Le constat
La Région wallonne a commencé et poursuit le développement de lignes d’autobus express.
Avec maintenant 25 lignes, on commence à voir se déployer l’embryon de ce qui pourrait devenir un réseau interurbain complémentaire à celui du chemin de fer, qui, nonobstant son étendue, présente de nombreuses lacunes, surtout au sud du pays.
Continuons dans cette voie. En veillant au choix des lignes (en complément, pas en concurrence des lignes de train) et au niveau de desserte : un cadencement horaire devrait être la norme, pour la qualité et la lisibilité de l’offre, facteurs importants pour capter la clientèle.
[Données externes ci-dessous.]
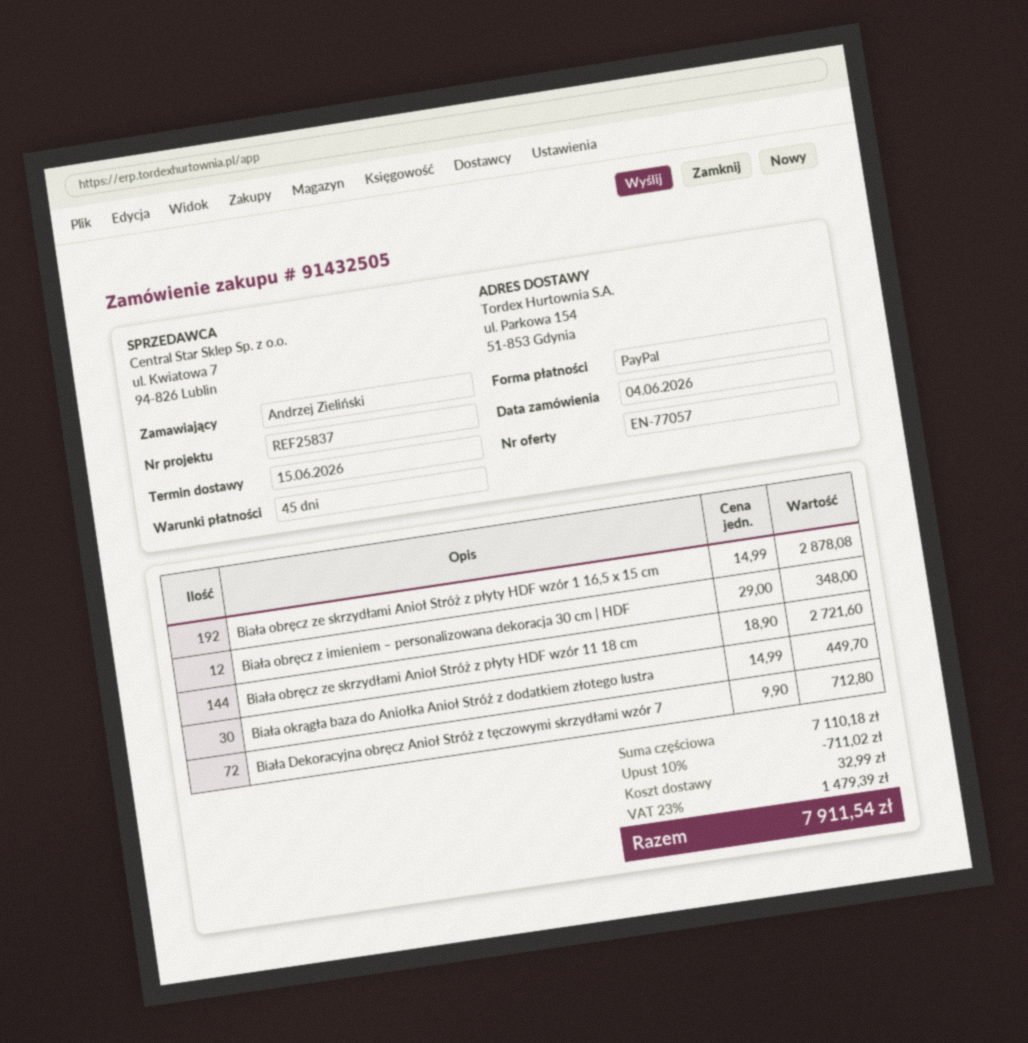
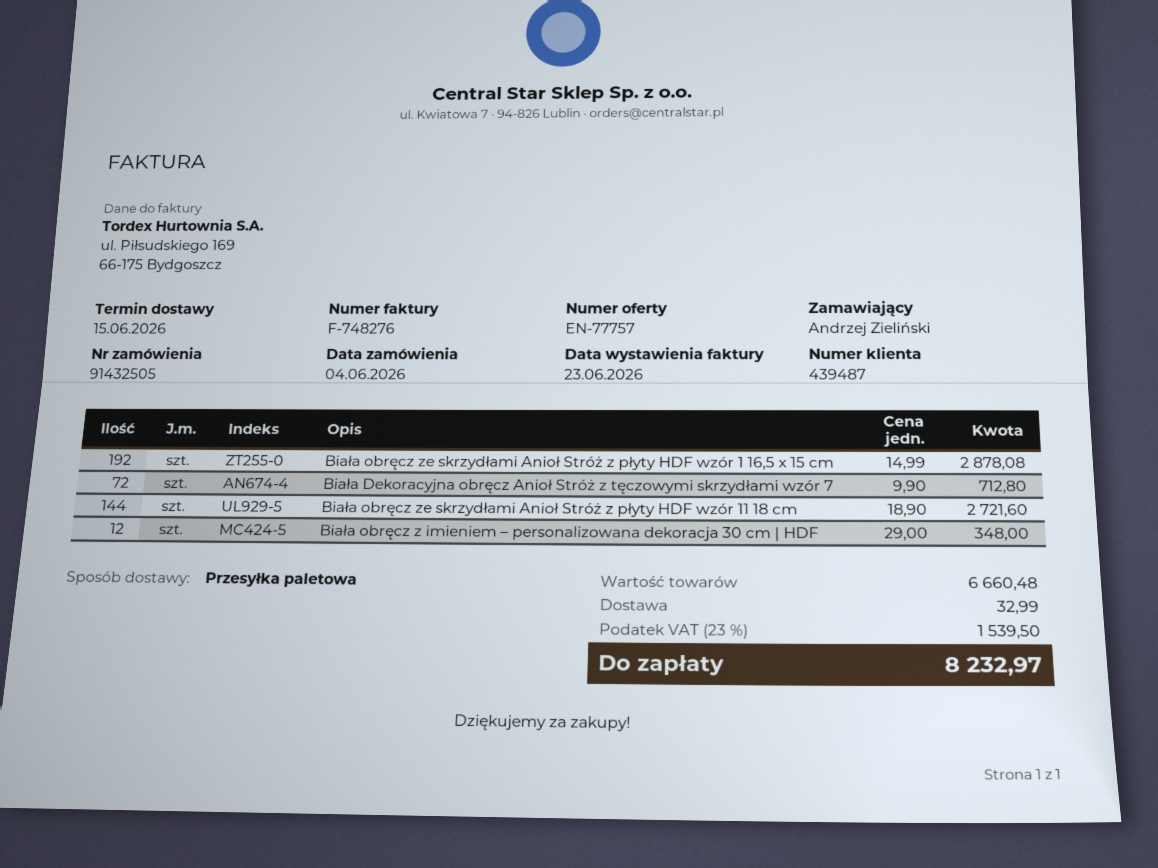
quote number: EN-77057 -> EN-77757
Biała okrągła baza do Aniołka Anioł Stróż z dodatkiem złotego lustra: 30 x 14.99 = 449.70 -> none
subtotal: 7110.18 -> 6660.48
discount: 10% = 711.02 -> none
tax: 23% = 1479.39 -> 23% = 1539.50
total: 7911.54 -> 8232.97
Ceci dit, l’objectif des transports en commun doit être de permettre les déplacements de porte à porte, aussi de et vers les villages. Et à cet égard la Wallonie rivalise plutôt avec les pays sous-développés : beaucoup de villages ne voient passer que deux ou trois bus par jour du lundi au vendredi seulement en période scolaire. Certains un bus par semaine, ou pas de bus du tout, malgré leur importance. Et de fait les bus wallons, en dehors des grandes villes, ne transportent plus que quelques écoliers, laissant échapper un potentiel de clientèle quatre fois plus important (les écoliers représentent à peine un quart des déplacements tous modes confondus) : la part de marché des TEC est devenue insignifiante.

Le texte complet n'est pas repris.